My paternal grandparents lived into their nineties. They were old for at least half their lives. That’s how they saw themselves. They didn’t consider Old a pejorative.
Gertrude and Louis were vain, quick witted, and irreverent. They dressed well and looked good in clothes. They ate like everyone else and avoided exertion.
My Mommu and Poppu weren’t bothered by the way I eat, because it didn’t mean anything to them. The way I exercise, at my age, would have been alien. As if I bragged about being more popular on Twitch than Rubius.
That’s how I’ve always felt about longevity. Life extension. Making it a goal to live until there’s a cure for the thing that would kill you (cancer, heart disease, car crashes, etc). Surviving until the next cure comes along, and the next. Decades beyond our current limits.
It all felt alien until it didn’t. Like a new mourner beguiled by a medium, I was primed for this kind of thinking. As I wrote in December, Beth’s injuries have me fixated on my health.
I know Bloomberg’s Bryan Johnson feature portrays him as a modern day Hunger Artist. I also recognize myself in his routine. I’m a longtime vegan, runner, and weight lifter. I’m into time-restricted feeding and avoid carbs before dinner. I use a few supplements.
I shared the article with a friend who pointed me to Lifespan by David Sinclair. It’s a bestseller and Sinclair is a celebrity. I’m not sure how I’d missed it. I listened to the podcast, then the audiobook.

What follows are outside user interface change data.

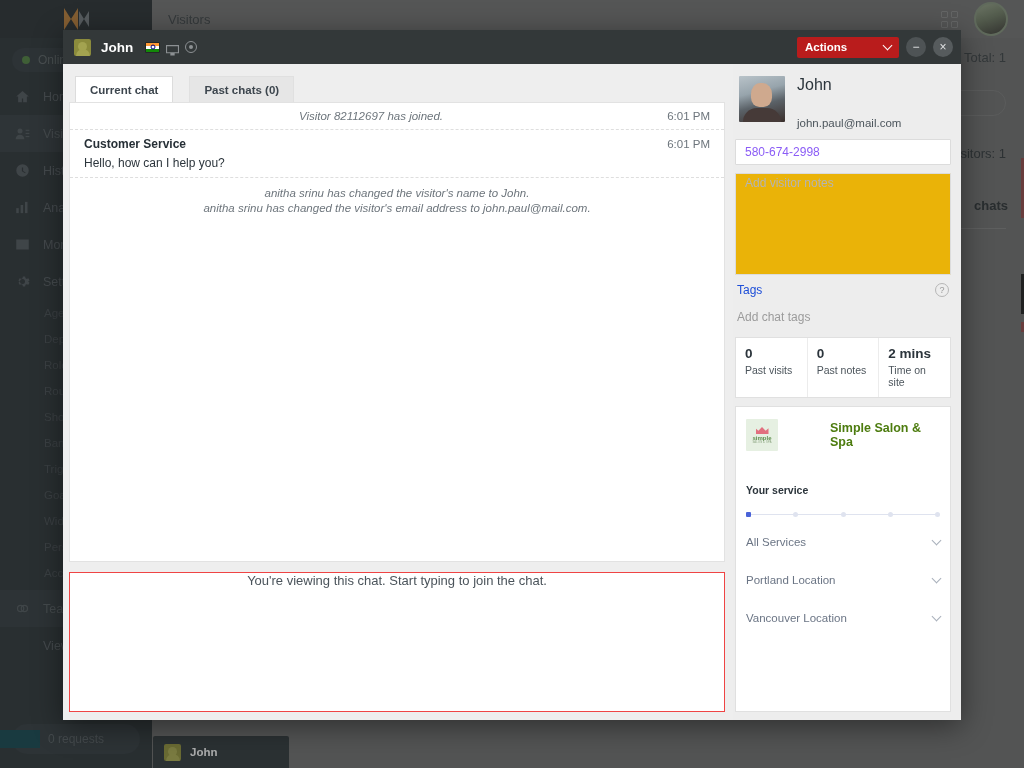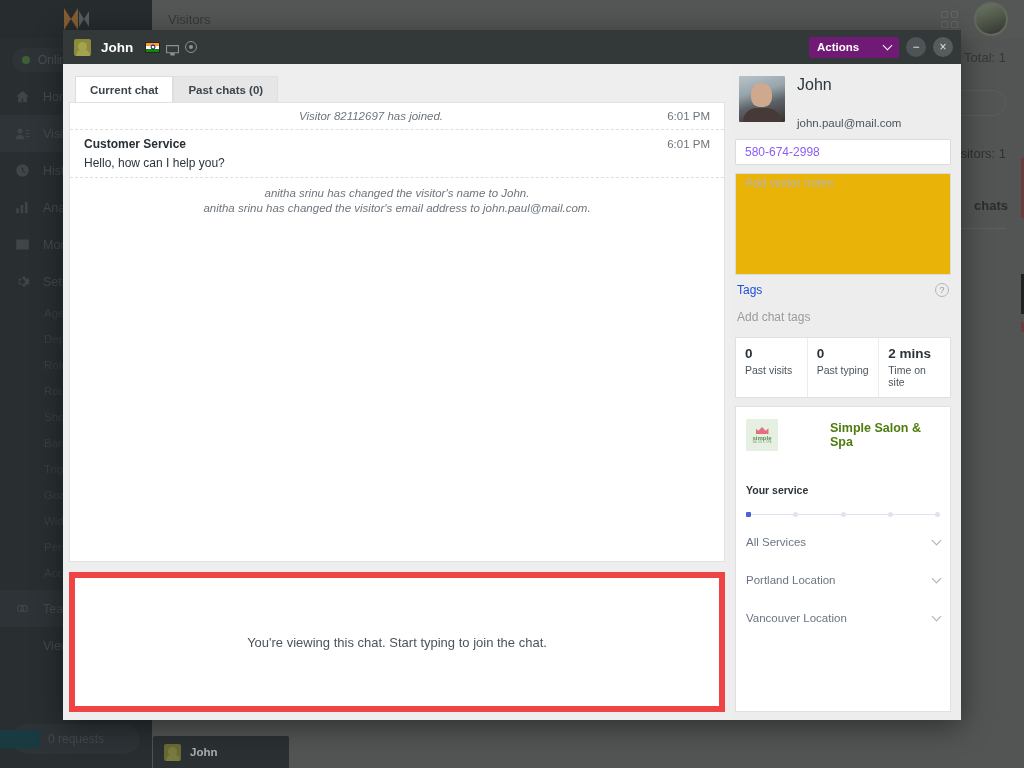--- a/index.html
+++ b/index.html
@@ -167,7 +167,7 @@
   }
   .cw-spacer { flex: 1; }
   .actions-btn {
-    width: 90px; height: 21px; background: #701a75; border: none; border-radius: 2px;
+    width: 102px; height: 21px; background: #b91c1c; border: none; border-radius: 2px;
     color: #fff; font-size: 11.5px; font-weight: bold;
     font-family: "Liberation Sans", sans-serif;
     display: flex; align-items: center; padding: 0 8px; cursor: pointer;

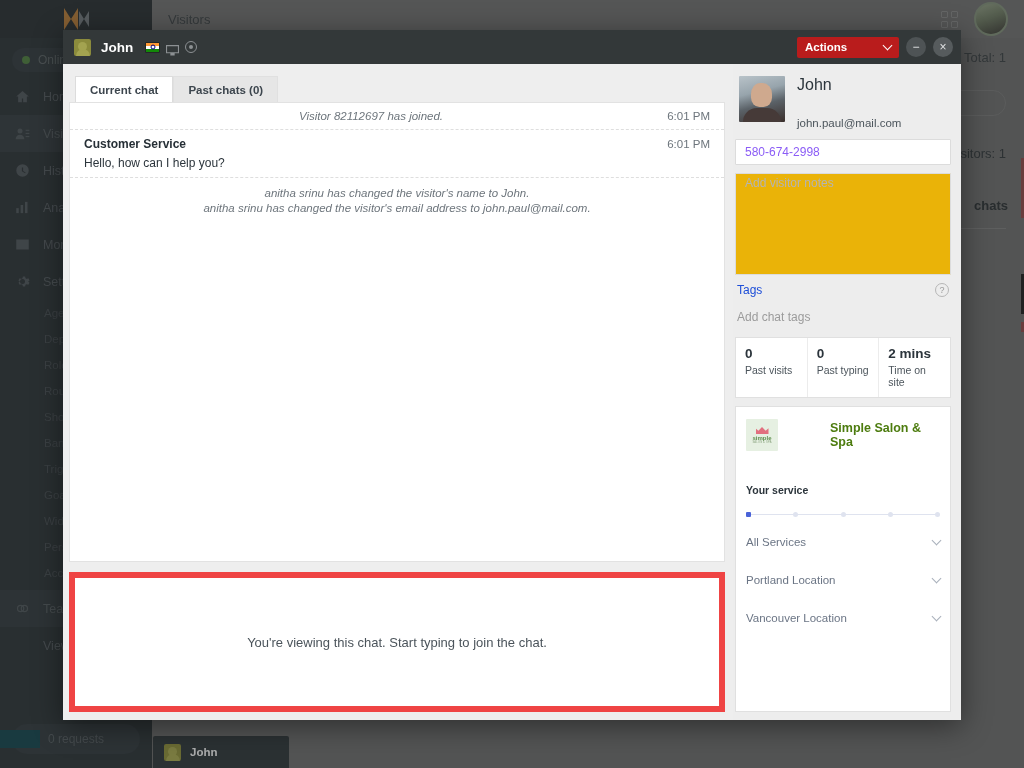--- a/index.html
+++ b/index.html
@@ -191,7 +191,7 @@
 
   
   .chat-col { flex: 1; display: flex; flex-direction: column; padding: 6px 8px 8px 6px; min-width: 0; }
-  .tabs { display: flex; gap: 0; padding: 6px 0 0 6px; height: 32px; }
+  .tabs { display: flex; gap: 16px; padding: 6px 0 0 6px; height: 32px; }
   .tab {
     height: 26px; padding: 0 14px; display: flex; align-items: center;
     font-size: 11.5px; font-weight: bold; color: #3d464e;

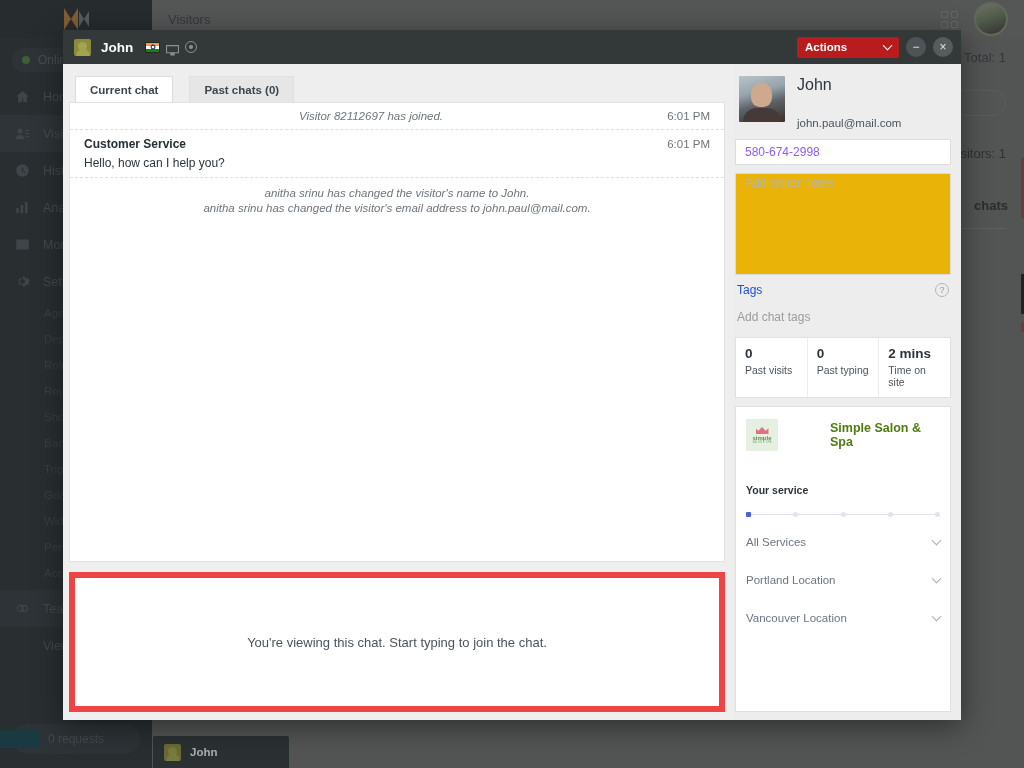--- a/index.html
+++ b/index.html
@@ -531,7 +531,7 @@
           </div>
           <div class="stat">
             <div class="stat-val">0</div>
-            <div class="stat-lbl">Past typing</div>
+            <div class="stat-lbl">Past notes</div>
           </div>
           <div class="stat">
             <div class="stat-val">2 mins</div>

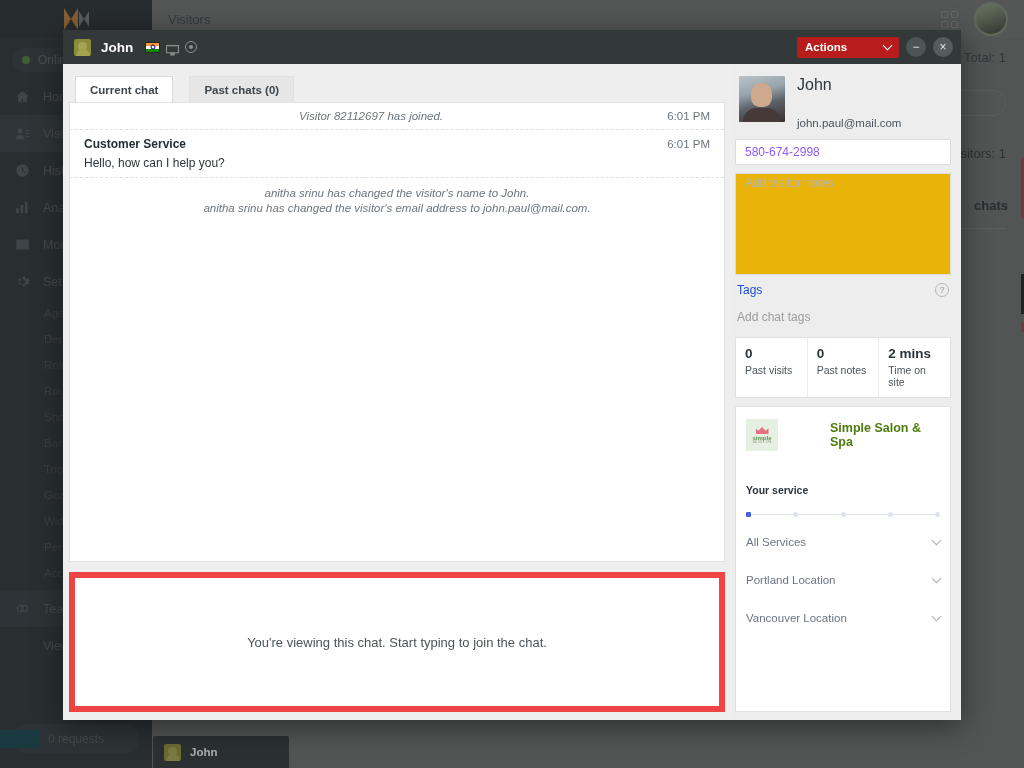--- a/index.html
+++ b/index.html
@@ -219,8 +219,8 @@
   .sys-block div { font-size: 11.5px; font-style: italic; color: #6d757c; line-height: 1.28; }
 
   .composer {
-    flex: 0 0 140px; margin-top: 10px; background: #fff; border: 6px solid #ef4444;
-    display: flex; align-items: center; justify-content: center;
+    flex: 0 0 140px; margin-top: 10px; background: #fff; border: 1px solid #ef4444;
+    display: flex; justify-content: center;
   }
   .composer-hint { font-size: 13px; color: #4b545b; }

I’m the opposite of a biologist. I have a haziness around anatomy and pharmacology, a cognitive quicksand. If I could name the condition for you, I wouldn’t have it. I’m not qualified to assess Sinclair’s assertions.
Coincidentally, Eric Trexler published an article about longevity while I was reading Lifespan. Trexler is my primary guide to health and fitness, and he is not a fan. The problem for many of us is distinguishing between two scientists who have a lot in common. As with so many arguments, it can feel like the guy on the bridge joke. Trexler seems right. I’m not sure that makes Sinclair wrong.
There may be more than wishful thinking behind SENS and the Clock Foundation. Investor Laura Deming appears to be a genius, and her Longevity FAQ is compelling. Sinclair and his collaborators have bona fides.
For me, the appeal isn’t living forever. I’m not ready to believe that we can reverse aging, even if Beth has done it each week of her rehabilitation. (I realize it’s temporary.)
I feel a sense of enchantment when the spirits whisper Prolonged Vitality. As embarrassing as it is to talk about this stuff, I want to see what I can do with diet, supplements, and exertion.
Mommu and Poppu would be nonplussed. At least Kafka would think I was hilarious.
Welcome to February 2023’s Disappearing Moment, an inventory of my experiences. I hope you enjoy it.
Lifespan (I Liked It): The companion podcast to the book. Sinclair and his co-author have good rapport.
Microsoft Excel. The desktop version. I’m less useful without it. (The rest of the Office suite is flaming viscera.)
The Coros Pace2 watch doesn’t distract me, tracks what I want, and holds a charge for weeks. It’s also light and comfortable.
Does your broker or advisor make it easy for you to benchmark their cost and performance? If not, get a new advisor.
Thanks for spending a few moments with me. I look forward to corresponding again next month.